Boubacar Poullo ...
Le Festival de l’Aïr n’est pas seulement un espace dédié à la culture touarègue, mais à la culture nigérienne dans son ensemble, parce que c’est la cohésion sociale qui est mise en avant. Boubacar Boubé, plus connu sous le nom de Boubé Poullo, rencontré sur le site Mohamed Aitock d’Iférouane du Festival de l’Aïr, est venu de Maradi pour pour prendre part à l’événement. Dans ses chansons, toutes en fulfuldé, il prône la paix et la cohésion sociale. Cet artiste a accepté de nous entretenir sur son parcours, sa vision et son combat pour la refondation du Niger à travers la musique.
Le début de la carrière musicale de Boubacar Boubé, dit Boubé Poullo, remonte aux années 1990 à Ingall (Agadez). Il intègre le groupe de musiciens d’Abdallah Mbadou alors qu’il était au collège. C’est à partir de là qu’il a appris la guitare et développé son amour pour la musique, surtout la musique touarègue du nord du Mali et du nord du Niger. Boubé Poullo maîtrise en effet la guitare solo et la basse. Il était partagé entre la musique et les études. Mais l’avènement de la rébellion a bouleversé son élan et il a quitté Ingall pour aller s’installer à Maradi. Un autre chapitre de son histoire s’ouvre. Son amour pour la musique a fait qu’il a continué tant bien que mal sa carrière, mais, cette fois-ci, il a abandonné la guitare pour un instrument de musique typiquement peulh et a opté pour l’interprétation de toutes ses chansons dans la langue fulfuldé. Parlant de son parcours professionnel, il a fait savoir qu’avant de commencer la musique, il faisait partie des meilleurs élèves de son établissement et nourrissait l’espoir de fréquenter le prestigieux Lycée d’Excellence. « Je me voyais déjà parmi les élèves de la troisième promotion du Lycée d’Excellence. Mais, la musique a pris le dessus et j’ai finalement abandonné les études », raconte Boubé Poullo. Il compose et offre même certains de ses titres à d’autres artistes nigériens.
Aujourd’hui, avec la situation sécuritaire grandissante qui prévaut au Niger, un pays autrefois envié pour sa tranquillité, sa paix et la cohésion sociale, Boubé a décidé de faire de la musique un engagement citoyen. Convaincu que la culture joue un rôle important dans les grands chantiers sociaux et politiques du pays, Boubé Poullo s’est donné pour mission d’éveiller, rassembler, sensibiliser et orienter la jeunesse nigérienne, en particulier la communauté peulh, à travers la musique. Actuellement, il a à son actif plus de 60 chansons, toutes interprétées en fulfuldé ; il s’adresse directement à sa communauté. Pour Boubé Poullo, la musique est le moyen le plus efficace de toucher les consciences. « La musique peut aller loin, elle peut toucher les peulhs là où ils sont. Et j’ai pris cette décision de toucher le problème du doigt », confie-t-il.

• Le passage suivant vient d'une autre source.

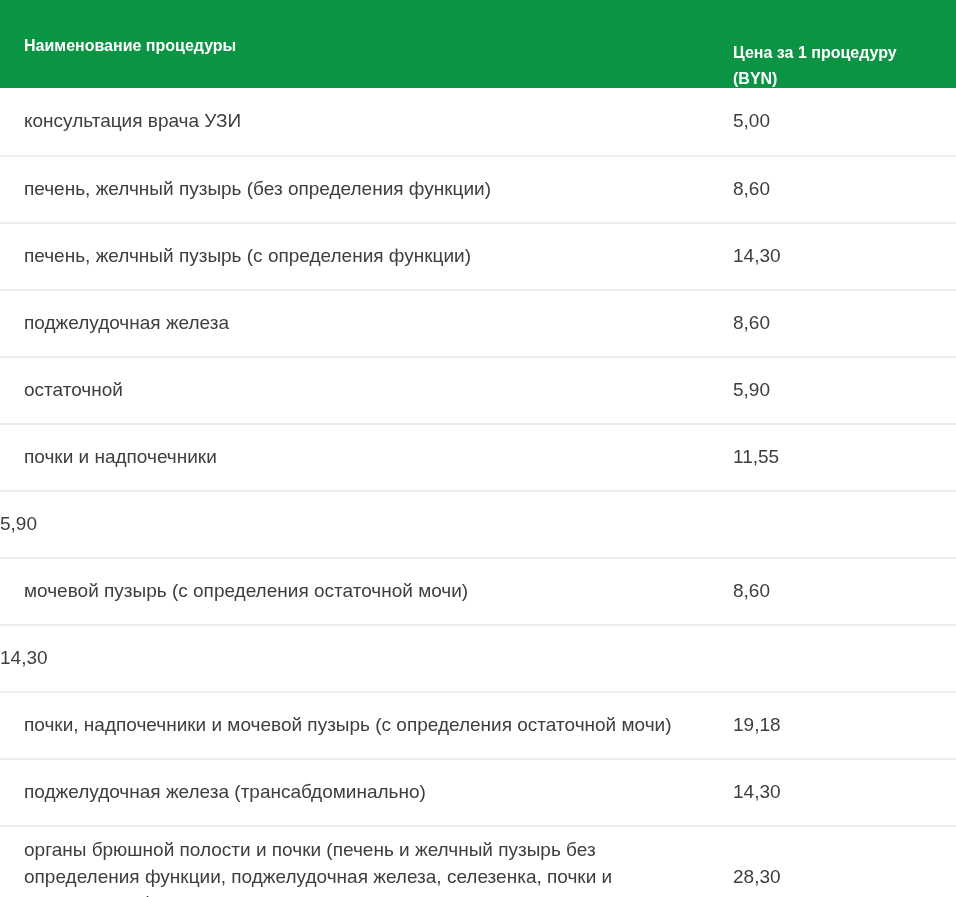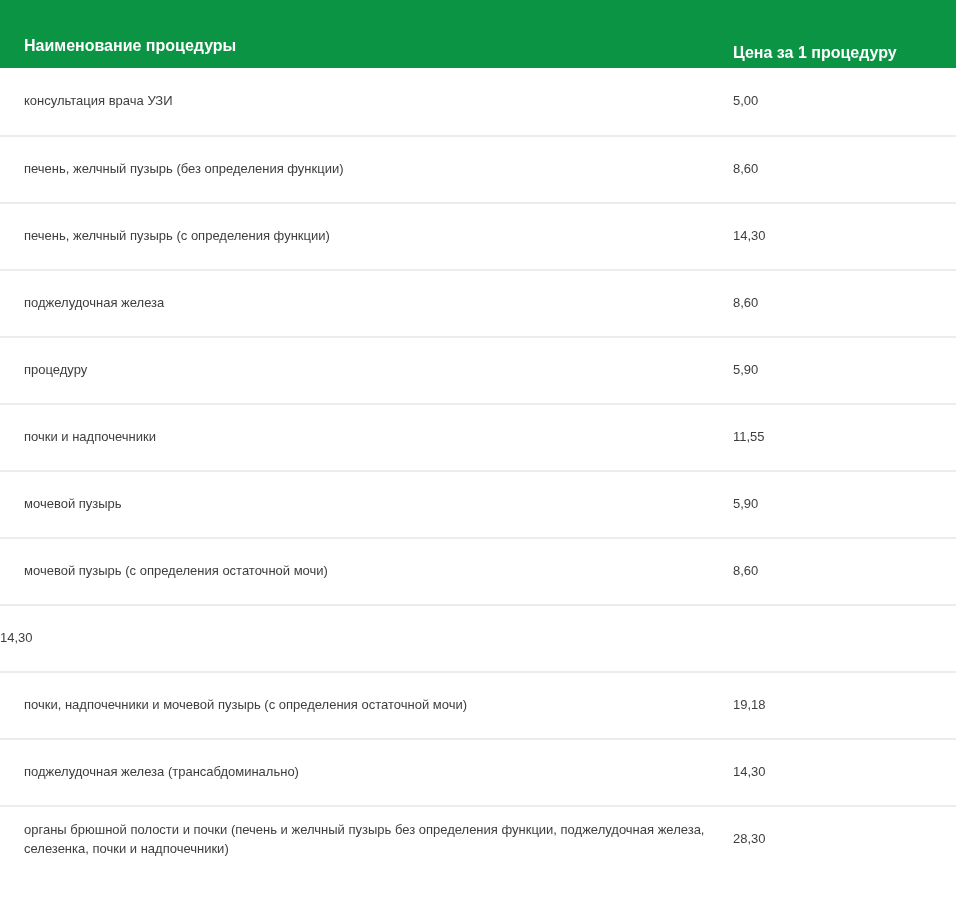--- a/index.html
+++ b/index.html
@@ -18,21 +18,21 @@
     font-family: "Liberation Sans", "DejaVu Sans", sans-serif;
   }
   .price-table {
     width: 956px;
   }
   
   .thead {
     display: grid;
     grid-template-columns: 733px 1fr;
     align-items: center;
-    height: 68px;
+    height: 88px;
     background: var(--header-bg);
     color: var(--header-text);
     font-weight: bold;
     font-size: 16px;
     line-height: 26px;
   }
   .th-name {
     padding-left: 24px;
   }
   .th-price {
@@ -49,21 +49,21 @@
     display: grid;
     grid-template-columns: 733px 1fr;
     align-items: center;
     min-height: 67px;
     background: var(--row-bg);
   }
   .tr + .tr {
     border-top: 2px solid var(--separator);
   }
   .td {
-    font-size: 13px;
+    font-size: 19px;
     line-height: 1.4;
     color: var(--row-text);
     padding-top: 10px;
     padding-bottom: 10px;
   }
   .td-name {
     padding-left: 24px;
     padding-right: 24px;
   }
   .td-price {
@@ -95,31 +95,30 @@
     <div class="td td-name">печень, желчный пузырь (с определения функции)</div>
     <div class="td td-price">14,30</div>
   </div>
 
   <div class="tr">
     <div class="td td-name">поджелудочная железа</div>
     <div class="td td-price">8,60</div>
   </div>
 
   <div class="tr">
-    <div class="td td-name">процедуру</div>
+    <div class="td td-name">остаточной</div>
     <div class="td td-price">5,90</div>
   </div>
 
   <div class="tr">
     <div class="td td-name">почки и надпочечники</div>
     <div class="td td-price">11,55</div>
   </div>
 
   <div class="tr">
-    <div class="td td-name">мочевой пузырь</div>
     <div class="td td-price">5,90</div>
   </div>
 
   <div class="tr">
     <div class="td td-name">мочевой пузырь (с определения остаточной мочи)</div>
     <div class="td td-price">8,60</div>
   </div>
 
   <div class="tr">
     <div class="td td-price">14,30</div>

Aussi, dans un contexte marqué par les défis sécuritaires, sociaux et identitaires, la sensibilisation est, selon l’artiste, plus que nécessaire. « En tant que peulh, la situation dans laquelle nous sommes surtout, nous avons vraiment besoin de l’appui de tout un chacun. C’est pourquoi, j’ai jugé utile de sensibiliser en personne les frères peulhs », explique Boubé Poullo.
Persuadé que c’est là sa contribution la plus utile pour le pays, il finance lui-même ses déplacements pour participer à ce genre de rencontres, qui sont des espaces d’expression citoyenne, afin de partager sa vision avec les autres Nigériens et même des étrangers venus pour la circonstance, et sensibiliser les jeunes sur la cohésion sociale. « C’est tout ce que je peux faire pour mon pays », souligne-t-il.

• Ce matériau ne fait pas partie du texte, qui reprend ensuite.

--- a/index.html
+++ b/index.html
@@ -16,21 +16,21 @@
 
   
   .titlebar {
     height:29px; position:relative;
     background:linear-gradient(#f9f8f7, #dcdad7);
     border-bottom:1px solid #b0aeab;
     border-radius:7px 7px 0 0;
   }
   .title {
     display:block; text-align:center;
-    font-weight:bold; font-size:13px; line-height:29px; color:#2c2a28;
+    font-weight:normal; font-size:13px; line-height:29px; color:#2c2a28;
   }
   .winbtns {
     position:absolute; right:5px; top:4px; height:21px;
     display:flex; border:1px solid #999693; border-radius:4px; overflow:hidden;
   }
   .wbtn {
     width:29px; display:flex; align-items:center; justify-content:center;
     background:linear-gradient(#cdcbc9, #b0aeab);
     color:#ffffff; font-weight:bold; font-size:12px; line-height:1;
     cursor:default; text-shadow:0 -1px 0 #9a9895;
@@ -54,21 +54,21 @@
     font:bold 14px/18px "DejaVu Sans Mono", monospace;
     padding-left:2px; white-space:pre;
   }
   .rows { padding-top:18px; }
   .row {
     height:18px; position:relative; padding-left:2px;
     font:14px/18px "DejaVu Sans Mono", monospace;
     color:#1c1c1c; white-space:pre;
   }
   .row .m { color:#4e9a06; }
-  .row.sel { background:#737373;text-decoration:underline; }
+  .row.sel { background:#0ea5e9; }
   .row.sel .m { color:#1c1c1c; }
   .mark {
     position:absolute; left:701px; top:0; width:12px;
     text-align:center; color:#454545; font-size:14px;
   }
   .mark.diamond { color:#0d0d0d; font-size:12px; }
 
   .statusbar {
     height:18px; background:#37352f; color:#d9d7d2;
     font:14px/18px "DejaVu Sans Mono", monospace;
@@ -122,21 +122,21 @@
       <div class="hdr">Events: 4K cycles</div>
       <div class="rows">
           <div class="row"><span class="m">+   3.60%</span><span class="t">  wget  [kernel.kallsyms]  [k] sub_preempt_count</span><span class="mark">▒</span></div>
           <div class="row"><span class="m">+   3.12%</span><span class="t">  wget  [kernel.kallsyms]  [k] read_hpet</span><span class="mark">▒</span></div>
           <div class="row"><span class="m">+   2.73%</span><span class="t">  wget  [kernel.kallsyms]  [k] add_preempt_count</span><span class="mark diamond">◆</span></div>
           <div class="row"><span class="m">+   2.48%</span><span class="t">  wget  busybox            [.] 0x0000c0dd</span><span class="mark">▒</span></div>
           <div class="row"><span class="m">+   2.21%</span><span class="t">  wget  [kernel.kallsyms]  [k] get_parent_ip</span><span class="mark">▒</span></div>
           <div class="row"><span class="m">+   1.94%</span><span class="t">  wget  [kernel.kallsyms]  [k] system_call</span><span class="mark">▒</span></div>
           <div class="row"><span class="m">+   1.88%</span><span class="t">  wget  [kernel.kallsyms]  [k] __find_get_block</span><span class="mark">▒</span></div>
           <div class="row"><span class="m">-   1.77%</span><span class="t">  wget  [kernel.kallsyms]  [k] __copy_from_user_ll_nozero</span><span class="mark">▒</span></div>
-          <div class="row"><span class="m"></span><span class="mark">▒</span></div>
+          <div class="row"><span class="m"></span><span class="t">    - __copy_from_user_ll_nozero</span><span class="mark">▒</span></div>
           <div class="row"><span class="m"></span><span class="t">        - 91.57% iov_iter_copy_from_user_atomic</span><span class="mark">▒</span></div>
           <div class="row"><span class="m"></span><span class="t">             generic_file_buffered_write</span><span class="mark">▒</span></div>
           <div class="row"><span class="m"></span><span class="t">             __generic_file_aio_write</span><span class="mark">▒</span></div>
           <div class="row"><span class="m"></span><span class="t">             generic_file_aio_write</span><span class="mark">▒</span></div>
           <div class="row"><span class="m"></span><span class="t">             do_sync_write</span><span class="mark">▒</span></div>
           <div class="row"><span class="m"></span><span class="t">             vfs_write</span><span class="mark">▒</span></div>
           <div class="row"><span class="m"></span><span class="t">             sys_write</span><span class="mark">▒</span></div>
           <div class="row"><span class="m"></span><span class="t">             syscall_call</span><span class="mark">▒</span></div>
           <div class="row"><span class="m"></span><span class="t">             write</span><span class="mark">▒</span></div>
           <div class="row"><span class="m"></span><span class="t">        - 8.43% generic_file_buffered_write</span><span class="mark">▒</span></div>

À travers ses chansons, l’artiste appelle les Nigériens de tous bords, agriculteurs, éleveurs, étudiants, leaders religieux et communautaires, à s’impliquer dans la construction d’un Niger stable, uni et indivisible. « Je suis sûr et certain que la stabilité et surtout la cohésion sociale ne sont pas l’objectif de nos autorités seulement. Ça doit être, pour nous tous, notre objectif. Et cette refondation, si nous voulons qu’elle soit une refondation réussie, il faut l’appui de tout un chacun. Il faut qu’on s’implique, en chair et en os », reconnaît-il.

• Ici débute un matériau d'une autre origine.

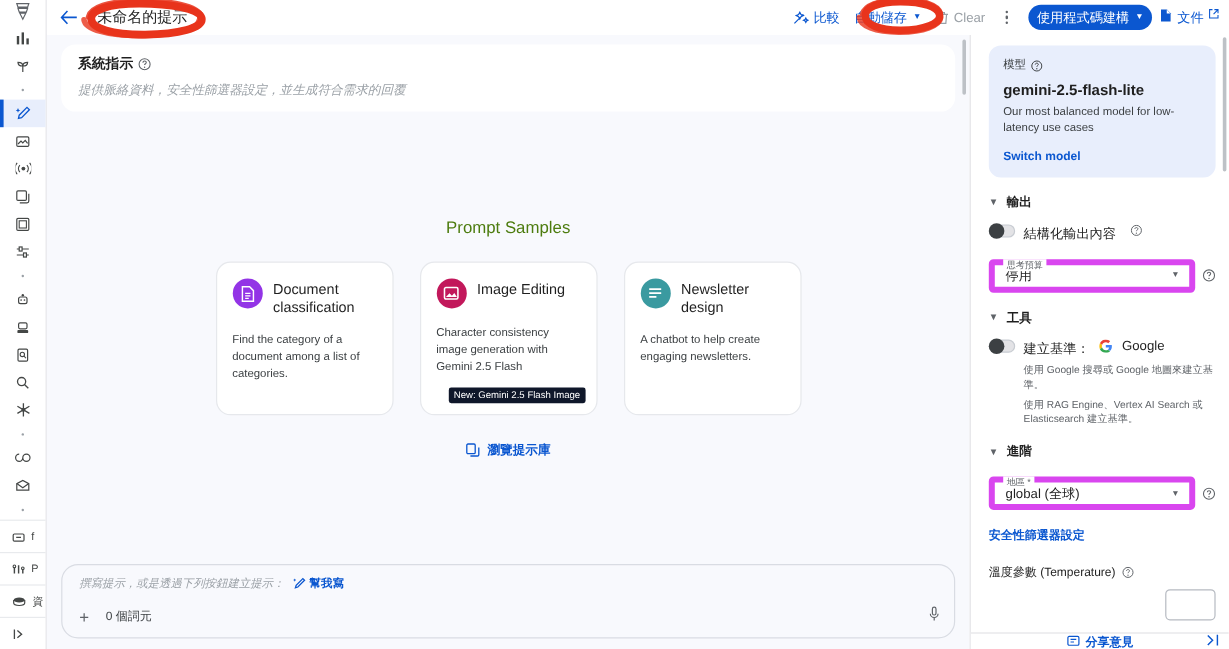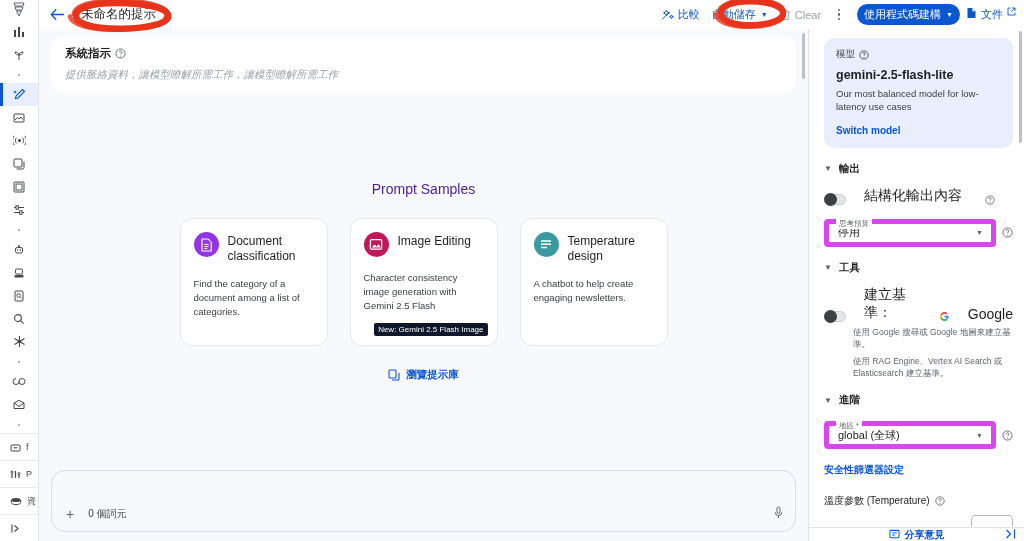--- a/index.html
+++ b/index.html
@@ -126,21 +126,21 @@
     margin-top: 7px; font-style: italic;
   }
 
   
   .samples-wrap {
     flex: 1; display: flex; flex-direction: column;
     align-items: center; justify-content: center;
     min-height: 0;
   }
   .samples-title {
-    font-size: 14px; color: #4c1d95; margin-bottom: 21px;
+    font-size: 14px; color: #4d7c0f; margin-bottom: 21px;
   }
   .cards { display: flex; gap: 22px; }
   .card {
     width: 148px; height: 128px;
     background: #fff; border: 1px solid #e6e8ec;
     border-radius: 12px;
     padding: 13px 13px 10px 13px;
     display: flex; flex-direction: column;
     position: relative;
   }
@@ -219,22 +219,22 @@
   .mc-switch { font-size: 10px; color: #0b57d0; font-weight: bold; margin-top: 11px; }
 
   .sec-head {
     display: flex; align-items: center; gap: 7px;
     font-size: 10.5px; color: #1f1f1f; font-weight: bold;
     margin-top: 14px; margin-bottom: 4px;
   }
   .chev { color: #5f6368; font-size: 8px; }
 
   .toggle-row {
-    display: flex; align-items: flex-end; gap: 18px;
-    margin-top: 11px; font-size: 14px; color: #1f1f1f;
+    display: flex; align-items: flex-start; gap: 7px;
+    margin-top: 11px; font-size: 11px; color: #1f1f1f;
   }
   .tg {
     width: 22px; height: 11px; border-radius: 7px;
     background: #e3e3e6; border: 1px solid #c8ccd2;
     position: relative; flex: 0 0 22px;
   }
   .tg i {
     position: absolute; left: -1px; top: -1.5px;
     width: 13px; height: 13px; border-radius: 50%;
     background: #3c4043; display: block;
@@ -515,21 +515,21 @@
 
         <div class="sysbox">
           <div class="sysbox-title">
             <span>系統指示</span>
             <svg width="11" height="11" viewBox="0 0 11 11">
                 <circle cx="5.5" cy="5.5" r="4.6" fill="none" stroke="#5f6368" stroke-width=".9"></circle>
                 <path d="M4.1 4.2c0-.8.7-1.3 1.4-1.3.8 0 1.4.5 1.4 1.2 0 1-1.4 1.1-1.4 2.1" fill="none" stroke="#5f6368" stroke-width=".9"></path>
                 <circle cx="5.5" cy="8" r=".6" fill="#5f6368"></circle>
               </svg>
           </div>
-          <div class="sysbox-sub">提供脈絡資料，讓模型瞭解所需工作，讓模型瞭解所需工作</div>
+          <div class="sysbox-sub">提供脈絡資料，安全性篩選器設定，並生成符合需求的回覆</div>
         </div>
 
         <div class="samples-wrap">
           <div class="samples-title">Prompt Samples</div>
 
           <div class="cards">
 
             <div class="card">
               <div class="card-head">
                 <div class="card-ico" style="background:#9334e6;">
@@ -557,38 +557,48 @@
               <div class="card-badge">New: Gemini 2.5 Flash Image</div>
             </div>
 
             <div class="card">
               <div class="card-head">
                 <div class="card-ico" style="background:#3a9aa0;">
                   <svg width="14" height="11" viewBox="0 0 14 11">
                       <path d="M2 2h10M2 5.2h10M2 8.4h6" stroke="#fff" stroke-width="1.5"></path>
                     </svg>
                 </div>
-                <div class="card-title">Temperature design</div>
+                <div class="card-title">Newsletter design</div>
               </div>
               <div class="card-desc">A chatbot to help create engaging newsletters.</div>
             </div>
 
           </div>
 
           <div class="browse-link">
             <svg width="12" height="12" viewBox="0 0 12 12">
                 <rect x="1" y="1" width="7" height="8" rx="1" fill="none" stroke="#0b57d0" stroke-width="1.1"></rect>
                 <path d="M4 11h6a1 1 0 001-1V4" fill="none" stroke="#0b57d0" stroke-width="1.1"></path>
               </svg>
             <span>瀏覽提示庫</span>
           </div>
         </div>
 
         <div class="composer-wrap">
           <div class="composer">
+            <div class="composer-hint">
+              <span>撰寫提示，或是透過下列按鈕建立提示：</span>
+              <span class="hint-action">
+                <svg width="11" height="11" viewBox="0 0 11 11">
+                    <path d="M8.4 1.2l1.4 1.4-5.6 5.6-2 .6.6-2z" fill="none" stroke="#0b57d0" stroke-width="1.1"></path>
+                    <path d="M1.6 1l.4 1 1 .4-1 .4-.4 1-.4-1-1-.4 1-.4z" fill="#0b57d0"></path>
+                  </svg>
+                <span>幫我寫</span>
+              </span>
+            </div>
             <div class="composer-foot">
               <span class="plus-btn">+</span>
               <span class="token-count">0 個詞元</span>
               <span class="mic-btn">
                 <svg width="9" height="13" viewBox="0 0 9 13">
                     <rect x="3" y="1" width="3" height="6.5" rx="1.5" fill="none" stroke="#5f6368" stroke-width="1"></rect>
                     <path d="M1.3 6.4a3.2 3.2 0 006.4 0M4.5 9.6V12" fill="none" stroke="#5f6368" stroke-width="1"></path>
                   </svg>
               </span>
             </div>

Aujourd’hui, il se donne la lourde mission de faire quelque chose pour sa communauté peulh, surtout la jeunesse, puisque bon nombre d’entre eux n’ont pas eu la chance de fréquenter les bancs de l’école et, du coup, ils sont exposés à des manipulations de tout genre. « Je m’appuie sur cette musique pour prôner la paix et dire à mes frères peulhs voilà ce qu’il faut faire. Le temps a vraiment évolué. Il faut que nous changions nos mentalités aussi », a-t-il fait savoir. Pour Boubé Poullo, beaucoup utilisent la religion comme prétexte pour faire leurs forfaitures, alors que l’Islam n’est nullement synonyme de violence ou de criminalité. C’est une religion naturellement de paix et verser le sang ne saurait être couvert au nom de la foi. « Si réellement nous sommes de vrais musulmans, la paix doit être dans nos cœurs », affirme-t-il. C’est pourquoi, il appelle ses frères à faire preuve de détermination, à refuser toute manipulation. Dans ses chansons, il aborde sans détour ces dérives, rappelant les valeurs essentielles de la communauté, en particulier le « Pulako ». Ce concept, difficile à expliquer en français, renvoie au respect, à la dignité, au savoir-vivre et à la paix. « Quand on parle de “Pulako”, le peulh sait de quoi il s’agit », dit-il. C’est pour cela qu’il met ce code moral en avant pour sensibiliser ses frères et sœurs sur l’importance de la paix, leur faire comprendre que la paix et la stabilité sont les meilleures richesses d’un pays ou d’un peuple. « Je dis à ma communauté de faire très attention, nous n’avons pas un autre pays plus que le Niger, nous n’avons pas une terre qui dépasse le Sahel. De ne pas donc écouter ceux-là qui veulent à tout prix voir notre pays en flammes alors qu’ils vivent paisiblement dans leurs pays. Là-bas, chez eux, tout le monde dort bien, mange bien, mais nous, par contre, ici, nous sommes pourchassés dans les montagnes, dans les forêts, nous nous entretuons. Un peulh, de nature, n’est pas un criminel et, l’Islam n’est pas synonyme de violence ; au contraire, la religion prône la culture de la paix », explique Boubé Poullo.